Exercise objective: Write out nothing except the lines running from the one containing "Technique | Description" to the last line of the data, exactly as they stand.

Collected data
────────────────────────────────────────

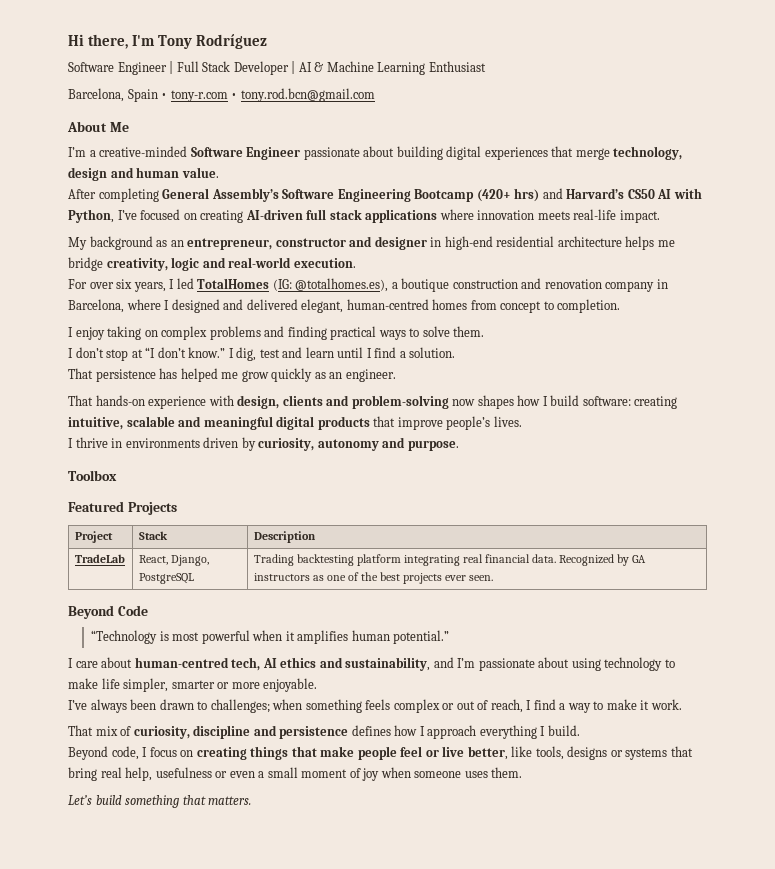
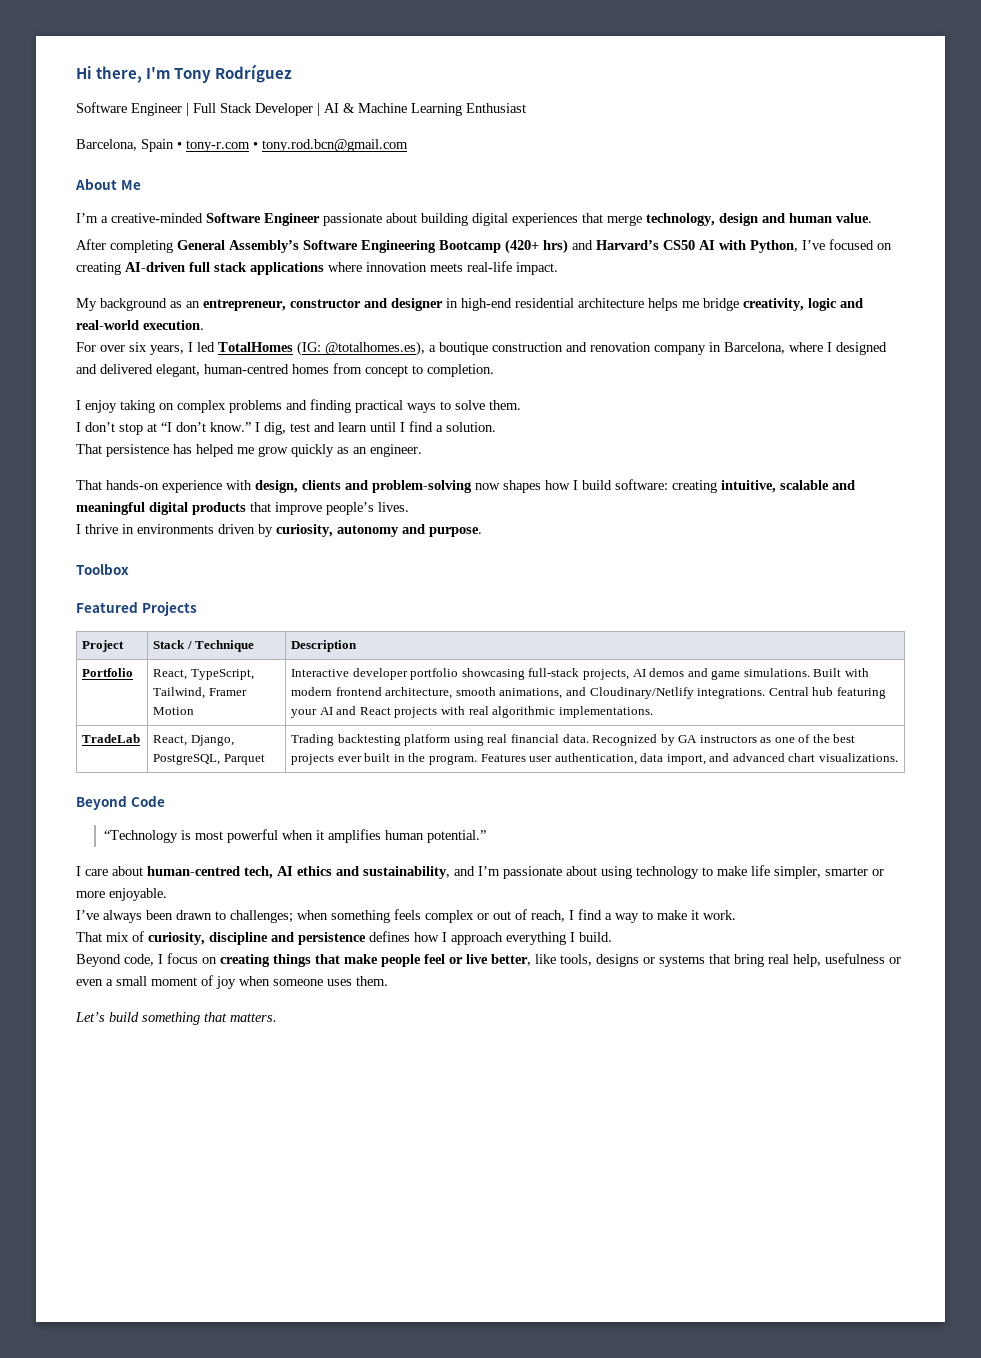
- Project | Stack | Description
+ Project | Stack / Technique | Description
+ Portfolio | React, TypeScript, Tailwind, Framer Motion | Interactive developer portfolio showcasing full-stack projects, AI demos and game simulations. Built with modern frontend architecture, smooth animations, and Cloudinary/Netlify integrations. Central hub featuring your AI and React projects with real algorithmic implementations.
- TradeLab | React, Django, PostgreSQL | Trading backtesting platform integrating real financial data. Recognized by GA instructors as one of the best projects ever seen.
+ TradeLab | React, Django, PostgreSQL, Parquet | Trading backtesting platform using real financial data. Recognized by GA instructors as one of the best projects ever built in the program. Features user authentication, data import, and advanced chart visualizations.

────────────────────────────────────────

Answer below:
+ Project | Stack / Technique | Description
+ Portfolio | React, TypeScript, Tailwind, Framer Motion | Interactive developer portfolio showcasing full-stack projects, AI demos and game simulations. Built with modern frontend architecture, smooth animations, and Cloudinary/Netlify integrations. Central hub featuring your AI and React projects with real algorithmic implementations.
- TradeLab | React, Django, PostgreSQL | Trading backtesting platform integrating real financial data. Recognized by GA instructors as one of the best projects ever seen.
+ TradeLab | React, Django, PostgreSQL, Parquet | Trading backtesting platform using real financial data. Recognized by GA instructors as one of the best projects ever built in the program. Features user authentication, data import, and advanced chart visualizations.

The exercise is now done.